4. Parties led their evidence. Complainant filed his rejoinder and both parties filed their written synopsis of arguments. I have heard the learned counsel for both parties and perused the material on record carefully.
5. Complainant's case is that there has been deficiency in service by the opposite party in not handing over possession of the flat booked. He submits that the flat was to be constructed within 42 months from the date of the approval of the building plans which was done on 17.05.2012 and therefore this period should be considered to be on or before 17.11.2015. He argues that the 14th demand notice due at the time of the opposite party applying for the Occupancy Certificate (OC) was incorrectly made as the construction was not complete. The complainant submitted that the flat was financed though a housing loan in 2013 and 2014 from Axis and HDFC banks. Complainant no. 1 has since expired and his legal heirs have been brought on record.
6. Complainant contests the plea of the opposite party as per clause 13 to argue that the delay is attributable to the complainant not fulfilling its obligations in completing interior works and that the delay in the issue of the fire safety certificate, which was a pre-condition under the building plan, delayed the project. It is argued that there was no nexus between the completion of interiors by the complainant with the opposite party obtaining the OC and that it was not a condition in the agreement also.

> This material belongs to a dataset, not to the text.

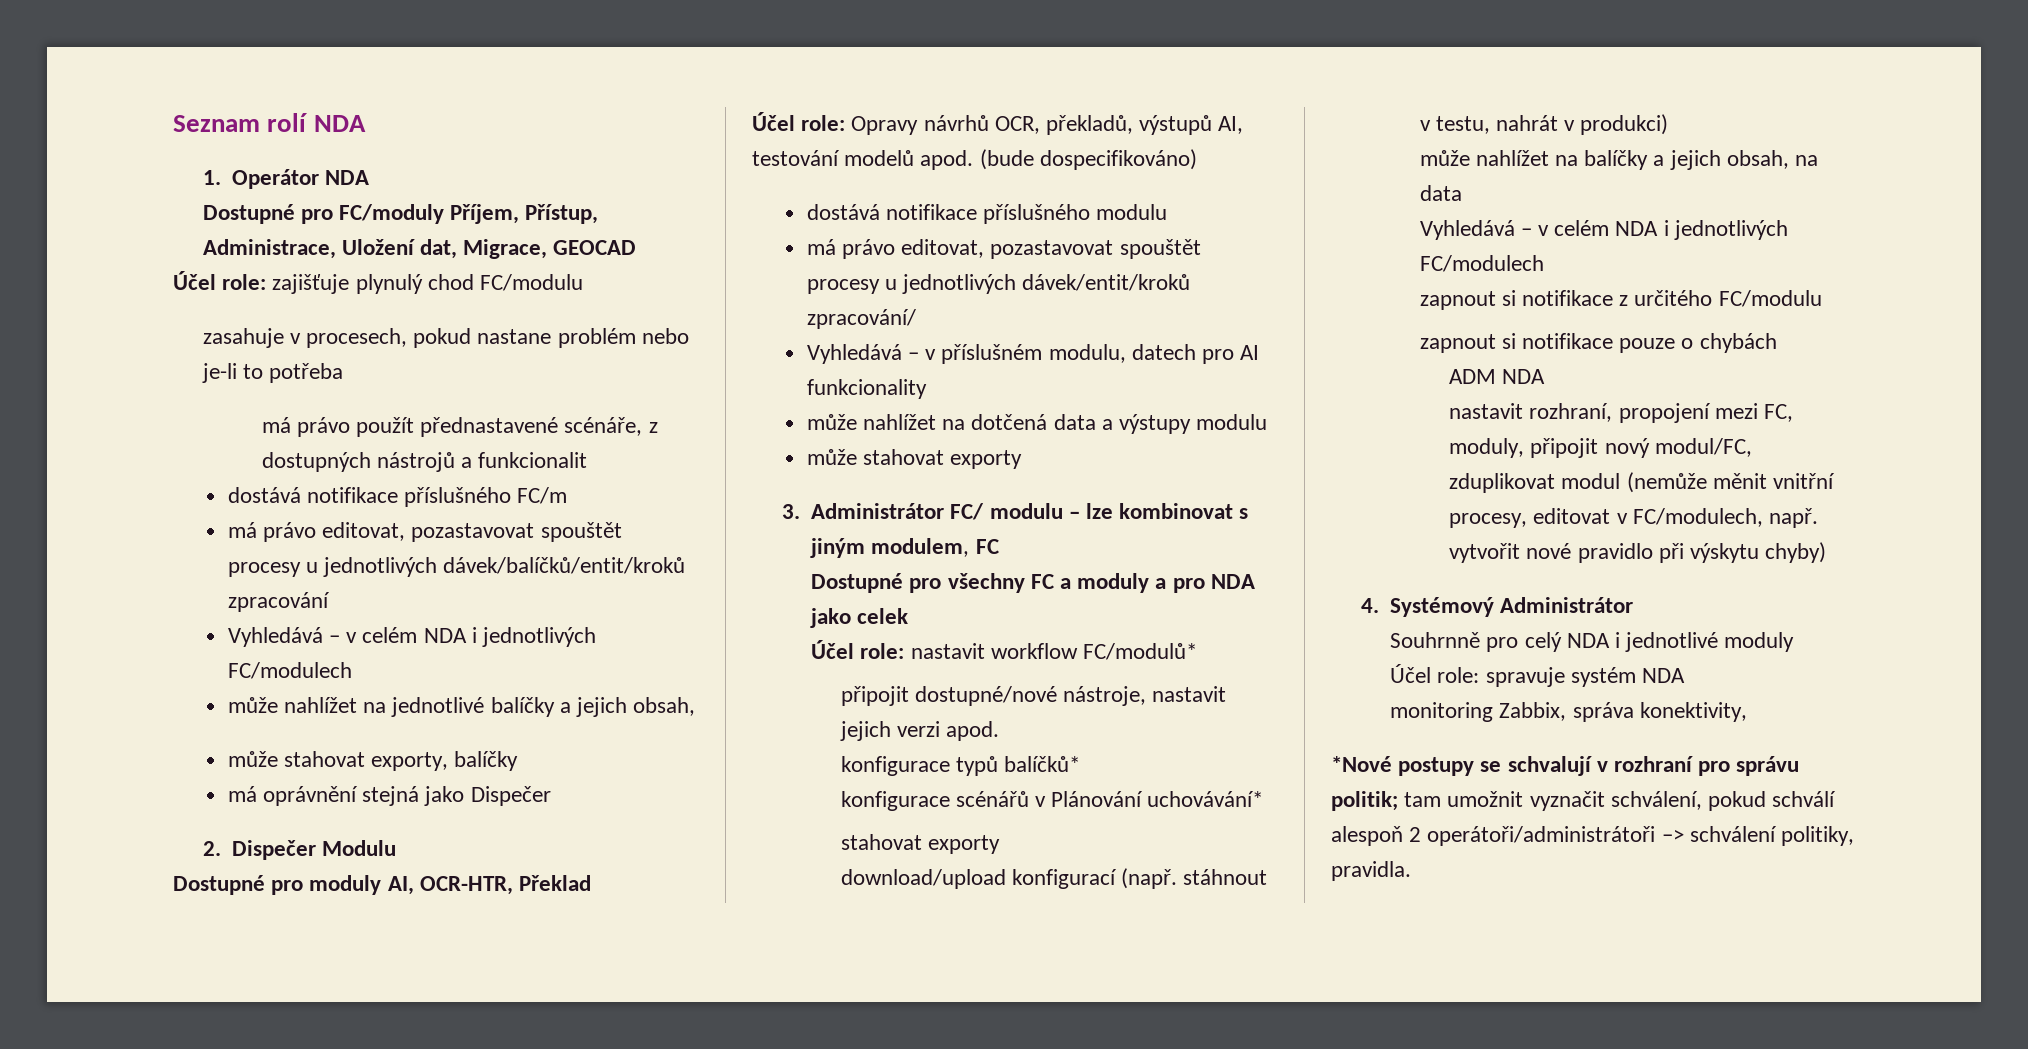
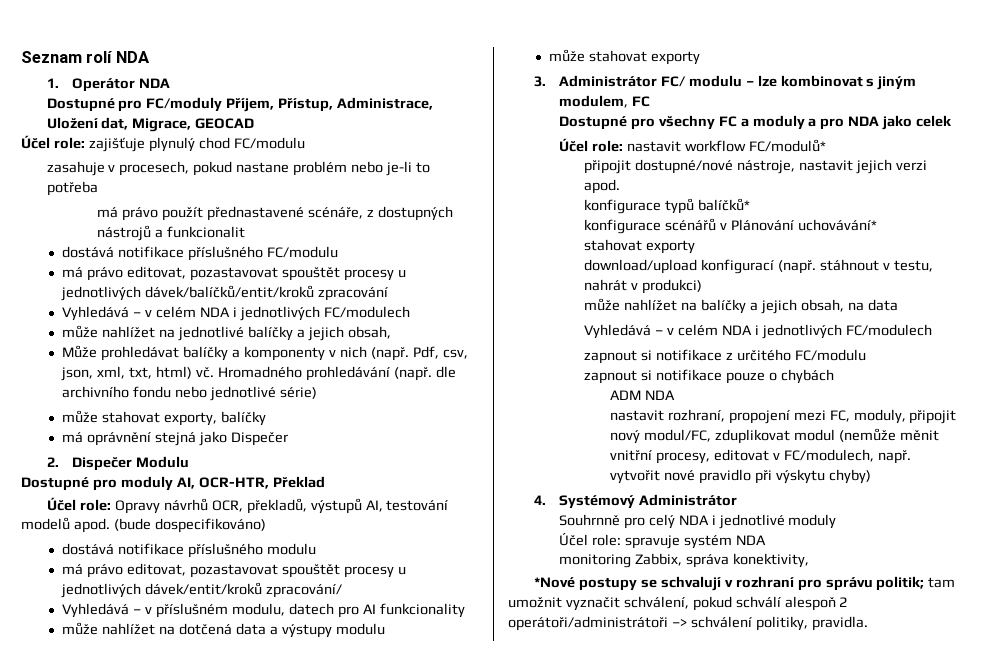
- dostává notifikace příslušného FC/m
+ dostává notifikace příslušného FC/modulu
+ Může prohledávat balíčky a komponenty v nich (např. Pdf, csv, json, xml, txt, html) vč. Hromadného prohledávání (např. dle archivního fondu nebo jednotlivé série)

It is argued that the opposite party is using the pretext of the fire scheme approval dated 26.12.2013 to claim the completion date of the project as 25.12.2018 based on the judgment of the Hon'ble Supreme Court in Abhishek Khanna (supra). It is averred that the opposite party failed to hand over possession even in May 2017 and that even reckoned from this date, there is a delay of over 5 years. Complainant relies upon this Commission's order in Shamshul Hoda Khan Vs. M/s IREO Victory Valley Pvt. Ltd & Anr. 2019 SCC OnLine NCDRC 187, which was upheld by the Supreme Court, to argue that delay in construction due to fire safety approval/NOC did not apply where construction had commenced. The claim of the opposite party for an extended delay period under clause 14.3 on the grounds of orders of the National Green Tribunal (NGT) between 2015-18, non-payment of instalments by allottees, inclement weather conditions, Covid 19 outbreak and demonetization of currency is contested on the ground that all these events date post 2015 and, therefore, do not merit consideration.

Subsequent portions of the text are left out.